After discussing the details at length with business stakeholders
and sales managers I devised a sophisticated solution which
reliably provides the required forecasts. These include the ikelihood
that a farmer will arrive within a particular period, the amount
of crop they are likely to bring if they arrive, and the financial
product the farmer is most likely to select during contract negotiations.
My solution enabled a successful targeted marketing campaign, leading to
a notable 12% increase in closure rate.
For the insights such as likelihood to arrive and amount of crop
to bring I ultimately found that a statistical modeling approach,
as opposed to ML, was most effective. For the question of the
financial product they prefer I built a hierarchical classification
model. This first forecasts the most likely family of product they
prefer, and then once identified further refines the recommendation
by forecasting the most likely product within this family.
Generative AI
LLM Assisted Code Migration
Translating legacy code into newer systems, with updated syntax
or even a newer language, is a growing problem across most large
companies.
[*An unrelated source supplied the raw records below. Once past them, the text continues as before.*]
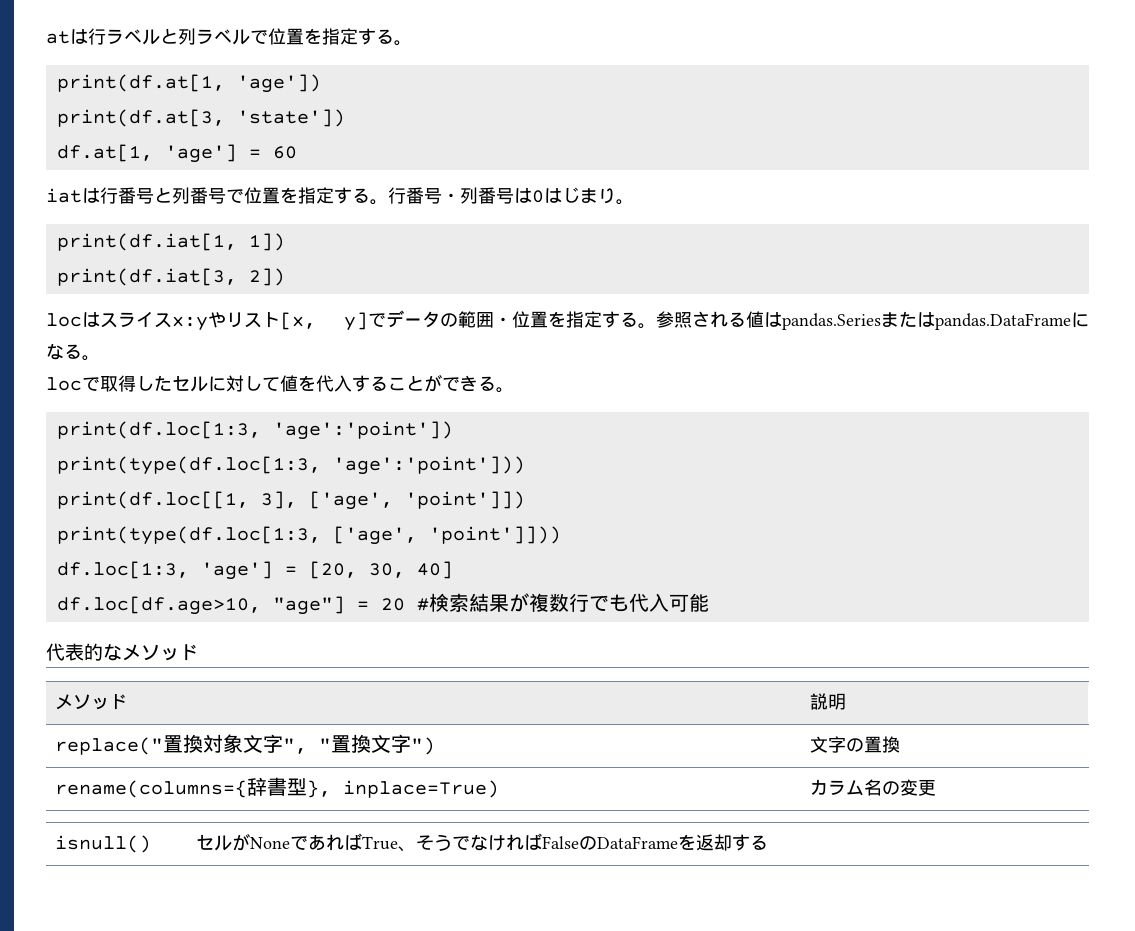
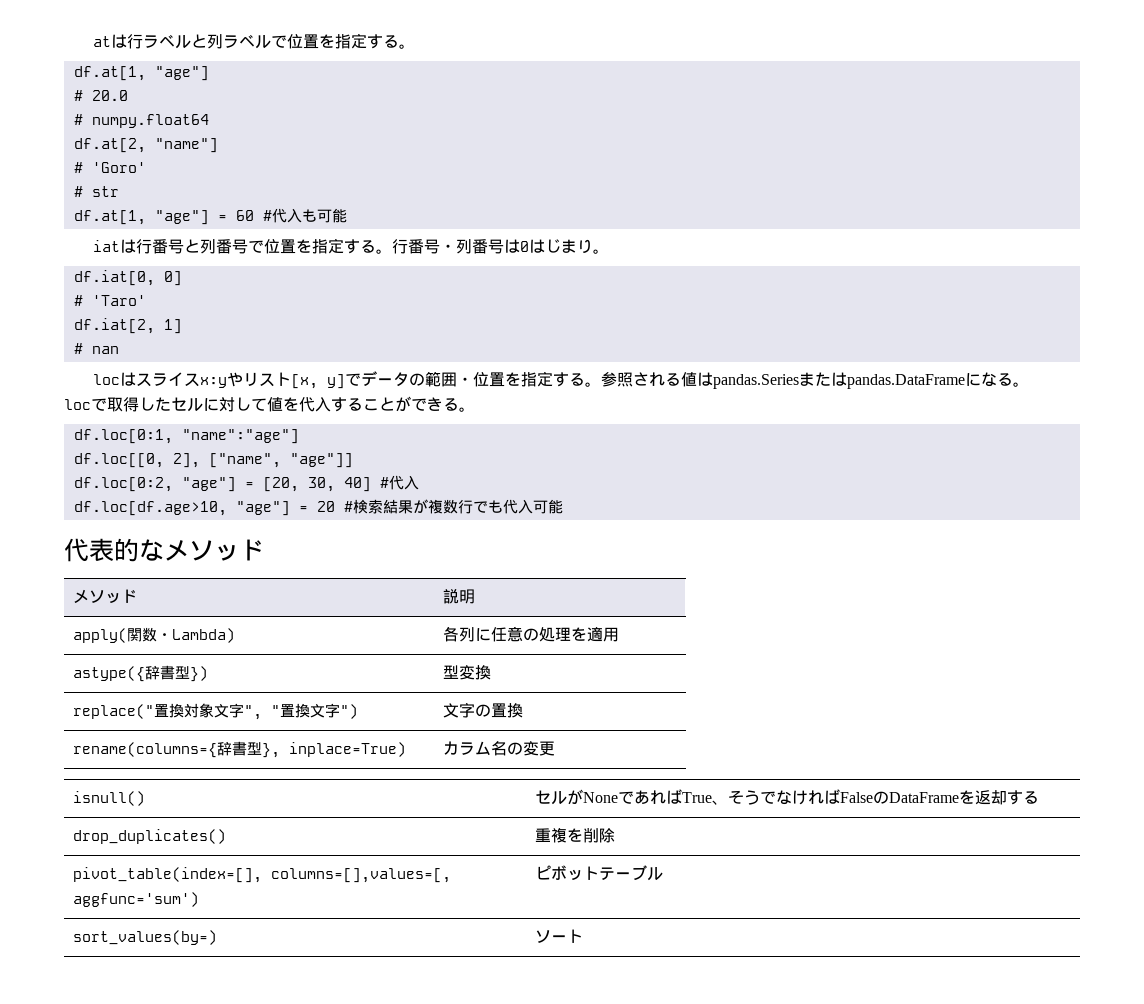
[56,74,321,93] [56,109,345,127] [56,144,237,163] print(df.at[1, 'age']) // print(df.at[3, 'state']) // df.at[1, 'age'] -> [73,66,209,81] [73,90,128,101] [73,114,209,128] [73,138,218,153] [73,162,146,173] [73,186,119,197] [73,210,209,225] df.at[1, "age"] // # 20.0 // # numpy.float64 // df.at[2, "name"] // # 'Goro' // # str // df.at[1, "age"]
(297, 152) none -> [262,208,347,223] #代入も可能
[56,233,285,251] [56,268,285,286] print(df.iat[1, 1]) // print(df.iat[3, 2]) -> [73,270,182,286] [73,295,146,306] [73,318,182,334] [73,343,119,354] df.iat[0, 0] // # 'Taro' // df.iat[2, 1] // # nan
[56,421,453,440] [56,456,525,475] [56,491,525,510] [56,526,561,545] [56,561,273,580] print(df.loc[1:3, 'age':'point']) // print(type(df.loc[1:3, 'age':'point'])) // print(df.loc[[1, 3], ['age', 'point']]) // print(type(df.loc[1:3, ['age', 'point']])) // df.loc[1:3, 'age'] -> [73,429,299,444] [73,453,353,468] [73,477,236,492] df.loc[0:1, "name":"age"] // df.loc[[0, 2], ["name", "age"]] // df.loc[0:2, "age"]
(453, 570) none -> [379,475,419,490] #代入
(847, 701) none -> [72,627,235,643] [442,626,619,642] [72,665,208,682] [442,665,491,680] // apply(関数・Lambda) | 各列に任意の処理を適用 // astype({辞書型}) | 型変換
(769, 842) none -> [72,829,226,844] [534,828,615,843] [72,867,451,883] [72,892,199,907] [534,865,663,881] [72,930,217,945] [534,929,583,943] // drop_duplicates() | 重複を削除 // pivot_table(index=[], columns=[],values=[, aggfunc='sum') | ピボットテーブル // sort_values(by=) | ソート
Cargill is no exception. Migrating extremely important
systems written in archaic languages is difficult, time-consuming,
and extremely expensive. This project seeks to minimize this burden
by Leveraging state-of-the-art LLM modeling strategies.
One of the first things I investigated was whether we can
translate the code directly into the new language and system,
leaving the developer to briefly assess the new code via visual
inspection, run pre-existing robust unit tests, and address any
minor differences found. However, I quickly found that the
problem wouldn't capitulate this easily. In many cases the
integrations with the new system were different enough that
the LLM was not able to sufficiently understand the differences
and the developer was finding no significant benefits as they
had to check through every line regardless.
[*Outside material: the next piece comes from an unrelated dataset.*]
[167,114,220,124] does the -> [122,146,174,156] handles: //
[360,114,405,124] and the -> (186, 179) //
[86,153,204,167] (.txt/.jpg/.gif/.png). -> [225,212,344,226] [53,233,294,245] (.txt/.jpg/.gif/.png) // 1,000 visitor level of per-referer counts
With this in mind I changed tactics and although I did still
provide this "possible" code translation, I added additional
insight to help the developer identify the portions of the
code most likely to need careful examination. To do this I
supplied a customized pseudocode which summarizes the original
code in a human-readable format, while explicitly indicating
the sections where it believes that integration changes are
most likely.
Using this even if the translation makes a mistake, the
developer doesn't need to search through every line to find
them. This is ongoing, but so far this hybrid approach has
worked very well and we are on-track to shave almost one-million
dollars from the estimated migration cost.